• _Your objective_:
Where does "padding" appear in the data? Return each line that holds it.

Dataset entries:
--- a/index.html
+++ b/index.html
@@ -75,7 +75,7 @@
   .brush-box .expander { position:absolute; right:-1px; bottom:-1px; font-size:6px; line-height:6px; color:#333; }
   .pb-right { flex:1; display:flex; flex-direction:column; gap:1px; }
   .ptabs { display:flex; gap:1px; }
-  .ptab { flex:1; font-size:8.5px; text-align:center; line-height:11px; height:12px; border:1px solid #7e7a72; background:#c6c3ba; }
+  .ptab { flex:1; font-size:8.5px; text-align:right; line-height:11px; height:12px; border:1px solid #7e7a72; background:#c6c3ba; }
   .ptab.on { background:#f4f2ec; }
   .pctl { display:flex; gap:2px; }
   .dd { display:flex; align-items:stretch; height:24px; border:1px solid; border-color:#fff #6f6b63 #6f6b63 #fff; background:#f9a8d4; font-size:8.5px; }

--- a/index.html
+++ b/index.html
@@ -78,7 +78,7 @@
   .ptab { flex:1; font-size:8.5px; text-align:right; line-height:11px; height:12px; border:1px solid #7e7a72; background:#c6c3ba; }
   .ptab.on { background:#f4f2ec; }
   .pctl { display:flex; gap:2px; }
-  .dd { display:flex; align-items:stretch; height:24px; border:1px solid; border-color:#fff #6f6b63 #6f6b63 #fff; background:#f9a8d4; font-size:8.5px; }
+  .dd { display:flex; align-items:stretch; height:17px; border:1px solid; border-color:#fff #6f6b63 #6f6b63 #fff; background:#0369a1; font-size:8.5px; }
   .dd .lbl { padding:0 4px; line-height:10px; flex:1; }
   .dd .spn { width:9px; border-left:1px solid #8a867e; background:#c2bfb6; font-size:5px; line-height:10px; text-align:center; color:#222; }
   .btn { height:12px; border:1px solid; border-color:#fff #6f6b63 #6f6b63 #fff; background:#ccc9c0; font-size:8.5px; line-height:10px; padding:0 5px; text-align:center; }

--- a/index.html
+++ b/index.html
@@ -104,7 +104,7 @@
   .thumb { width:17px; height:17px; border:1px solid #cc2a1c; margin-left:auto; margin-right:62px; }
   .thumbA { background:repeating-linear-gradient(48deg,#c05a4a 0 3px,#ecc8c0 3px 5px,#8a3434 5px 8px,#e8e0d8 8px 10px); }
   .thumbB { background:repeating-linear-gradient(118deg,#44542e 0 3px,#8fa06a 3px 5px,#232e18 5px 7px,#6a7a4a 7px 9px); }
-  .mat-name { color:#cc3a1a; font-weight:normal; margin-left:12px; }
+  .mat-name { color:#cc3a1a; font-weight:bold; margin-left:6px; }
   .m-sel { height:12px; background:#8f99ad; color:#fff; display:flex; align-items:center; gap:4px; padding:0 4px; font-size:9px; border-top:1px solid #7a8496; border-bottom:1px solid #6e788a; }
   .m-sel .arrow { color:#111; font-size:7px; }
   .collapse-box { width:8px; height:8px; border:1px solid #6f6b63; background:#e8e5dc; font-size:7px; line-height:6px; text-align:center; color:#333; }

• _Result for this exercise_:
   .dd .lbl { padding:0 4px; line-height:10px; flex:1; }
   .btn { height:12px; border:1px solid; border-color:#fff #6f6b63 #6f6b63 #fff; background:#ccc9c0; font-size:8.5px; line-height:10px; padding:0 5px; text-align:center; }
   .m-sel { height:12px; background:#8f99ad; color:#fff; display:flex; align-items:center; gap:4px; padding:0 4px; font-size:9px; border-top:1px solid #7a8496; border-bottom:1px solid #6e788a; }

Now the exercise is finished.